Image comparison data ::
- Opening Delimiter -

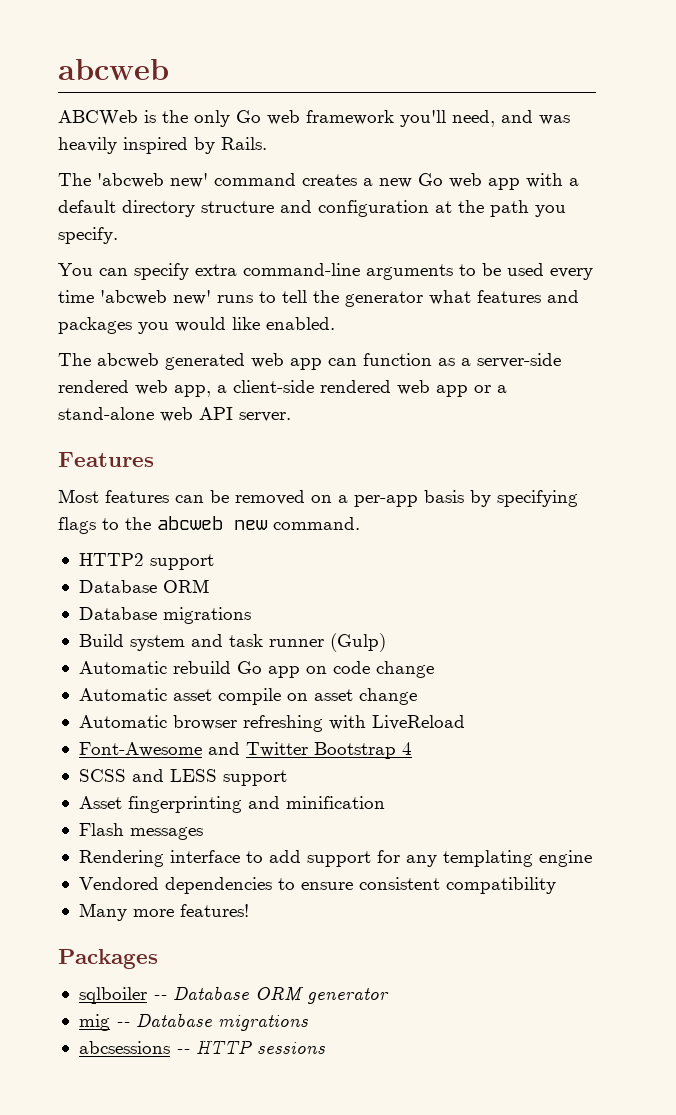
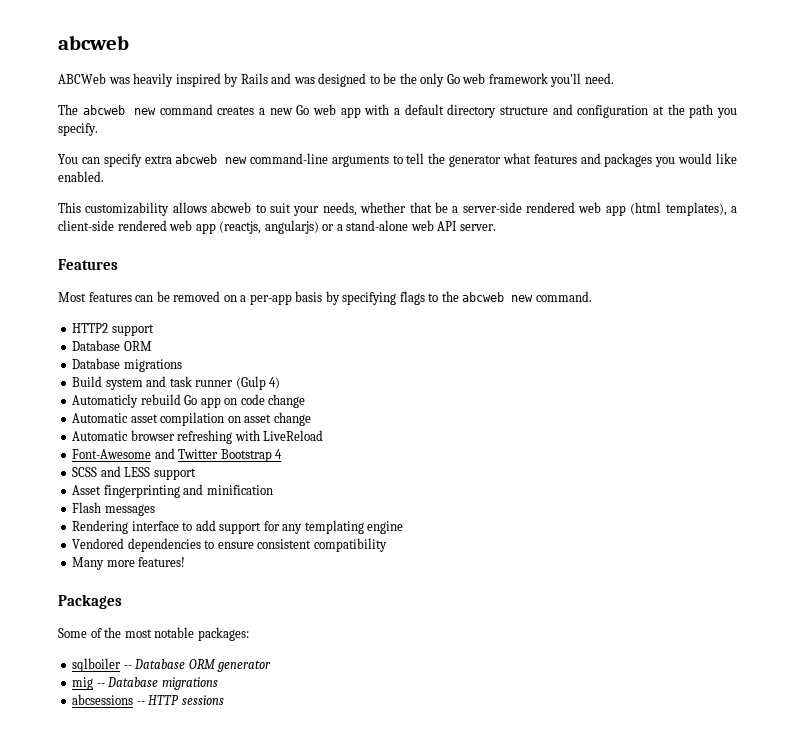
[144,110,156,123] is -> [108,73,397,87] was heavily inspired by Rails and was designed to be
[452,110,570,127] [58,137,267,154] [58,173,208,188] need, and was heavily inspired by Rails. // The 'abcweb new' -> [584,73,614,84] [58,104,156,115] need. // The abcweb new
(237, 270) none -> [175,154,248,164] abcweb new
[482,263,593,280] [58,290,276,305] be used every time 'abcweb new' runs to -> (403, 159) none
[58,353,455,370] The abcweb generated web app can function as -> [58,202,448,216] This customizability allows abcweb to suit your needs, whether that be
[174,385,211,397] app, -> [605,202,727,216] app (html templates),
(468, 391) none -> [219,220,319,234] (reactjs, angularjs)
[329,633,386,652] [78,661,167,674] (Gulp) // Automatic -> [235,376,281,390] [72,394,139,408] (Gulp 4) // Automaticly
[217,688,281,705] compile -> [160,412,225,426] compilation
(158, 959) none -> [58,627,249,641] // Some of the most notable packages:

- Closing Delimiter -

WHAT NEEDS TO BE DONE :: Verbatim reproduction is required for the line holding "[217,688,281,705] compile ->" and for every line after it in the records, with no other line included.

SOLUTION TO THE EXERCISE ::
[217,688,281,705] compile -> [160,412,225,426] compilation
(158, 959) none -> [58,627,249,641] // Some of the most notable packages:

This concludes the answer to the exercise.